But as the condos go up and the wifi signals boldly march into four bars, one corner of the ‘hood, pristinely located just under the Brooklyn Bridge, is joyfully holding its ground as a beacon back to a simpler, more bygone era. And it’s all thanks to Jane Walentas and her carousel.

A former art director for Estee Lauder and wife of real estate heavy weight David Walentas (who’s had a big hand in Dumbo’s transformation, conveniently), Jane purchased the carousel back in 1984 from an Ohio theme park and spent the next 20-plus years restoring it to its original glory. Just, yanno, a little pet project that slowly consumed her life.
From the free hand pin striping on the bridles, to the gold leafing with actual gold leaf, no expense was spared or detail overlooked when returning each of the 48 wooden horses back to show readiness.
Once you’ve settled in on your mighty stead, you’re treated to the HD tunes of real snare drums and pipe organ music as you casually ride by bucolic scenes of a simpler time, back when fishing skills far outweighed stock portfolios when it came to impressing the ladies.
But alas, as this is still Dumbo, what you’re seen in still holds weight. Luckily, the carousel sits inside of what is essentially a $9 million clear acrylic box, designed by French architect Jean Nouvel. Protecting the horses from the elements while giving it year-round accessibility and not obstructing panoramic views of the city, Jane’s Carousel can comfortably show its face at the block party.

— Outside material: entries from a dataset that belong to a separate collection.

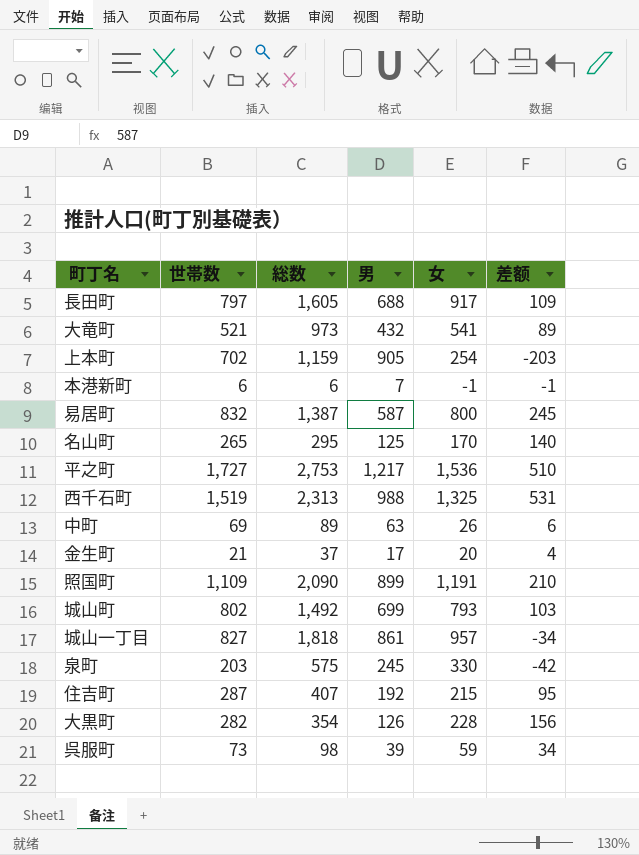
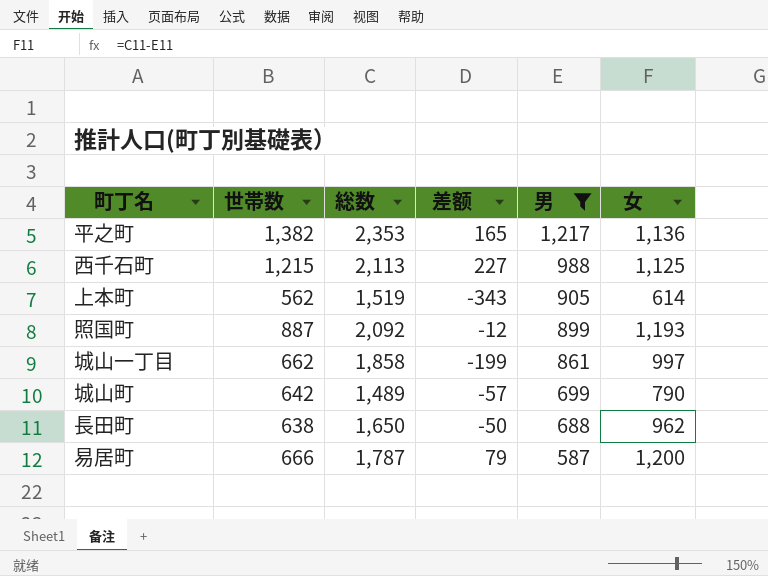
filter: none -> 男 >= 587
row order: none -> 男 descending
column 差额 | position: 6 -> 4
平之町 | 世帯数: 1,727 -> 1,382
平之町 | 総数: 2,753 -> 2,353
平之町 | 差额: 510 -> 165
平之町 | 女: 1,536 -> 1,136
西千石町 | 世帯数: 1,519 -> 1,215
西千石町 | 総数: 2,313 -> 2,113
西千石町 | 差额: 531 -> 227
西千石町 | 女: 1,325 -> 1,125
上本町 | 世帯数: 702 -> 562
上本町 | 総数: 1,159 -> 1,519
上本町 | 差额: -203 -> -343
上本町 | 女: 254 -> 614
照国町 | 世帯数: 1,109 -> 887
照国町 | 総数: 2,090 -> 2,092
照国町 | 差额: 210 -> -12
照国町 | 女: 1,191 -> 1,193
城山一丁目 | 世帯数: 827 -> 662
城山一丁目 | 総数: 1,818 -> 1,858
城山一丁目 | 差额: -34 -> -199
城山一丁目 | 女: 957 -> 997
城山町 | 世帯数: 802 -> 642
城山町 | 総数: 1,492 -> 1,489
城山町 | 差额: 103 -> -57
城山町 | 女: 793 -> 790
長田町 | 世帯数: 797 -> 638
長田町 | 総数: 1,605 -> 1,650
長田町 | 差额: 109 -> -50
長田町 | 女: 917 -> 962
易居町 | 世帯数: 832 -> 666
易居町 | 総数: 1,387 -> 1,787
易居町 | 差额: 245 -> 79
易居町 | 女: 800 -> 1,200

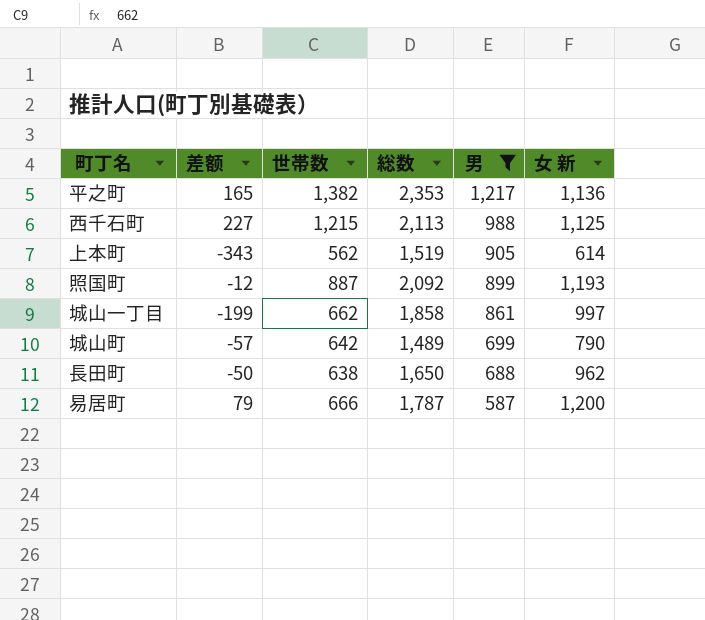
column 差额 | position: 4 -> 2
column name: 女 -> 女 新

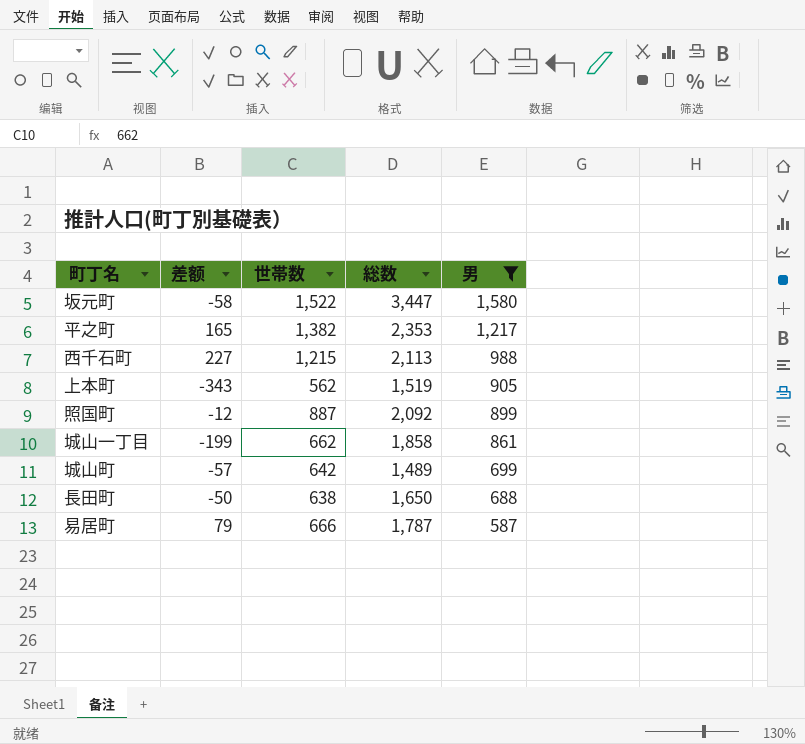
column 女 新 | formula: [総数] - [男] -> none
row 坂元町: none -> -58 | 1,522 | 3,447 | 1,580

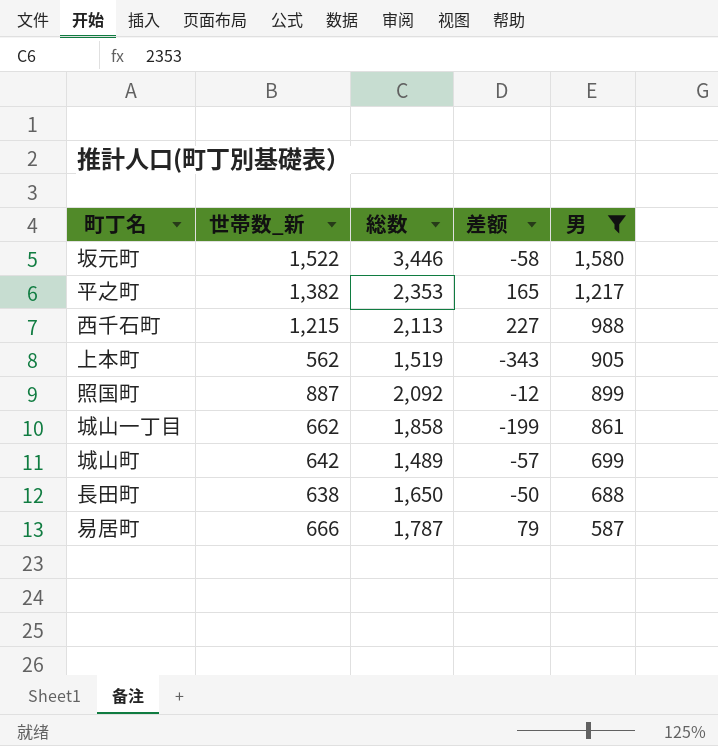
column name: 世帯数 -> 世帯数_新
column 差额 | position: 2 -> 4
坂元町 | 総数: 3,447 -> 3,446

Once she and her team finished restoring it, Jane actually donated the carousel to the city of New York where, for $2 a ride, you can find joy in the simple things again. So while the world swiftly builds up around it, and Dumbo moves along with NYC and the rest of the world in its bold march on into modernity, this jewel of of the city will sit proudly, happily accepting anyone who wishes to unplug and go for a spin. …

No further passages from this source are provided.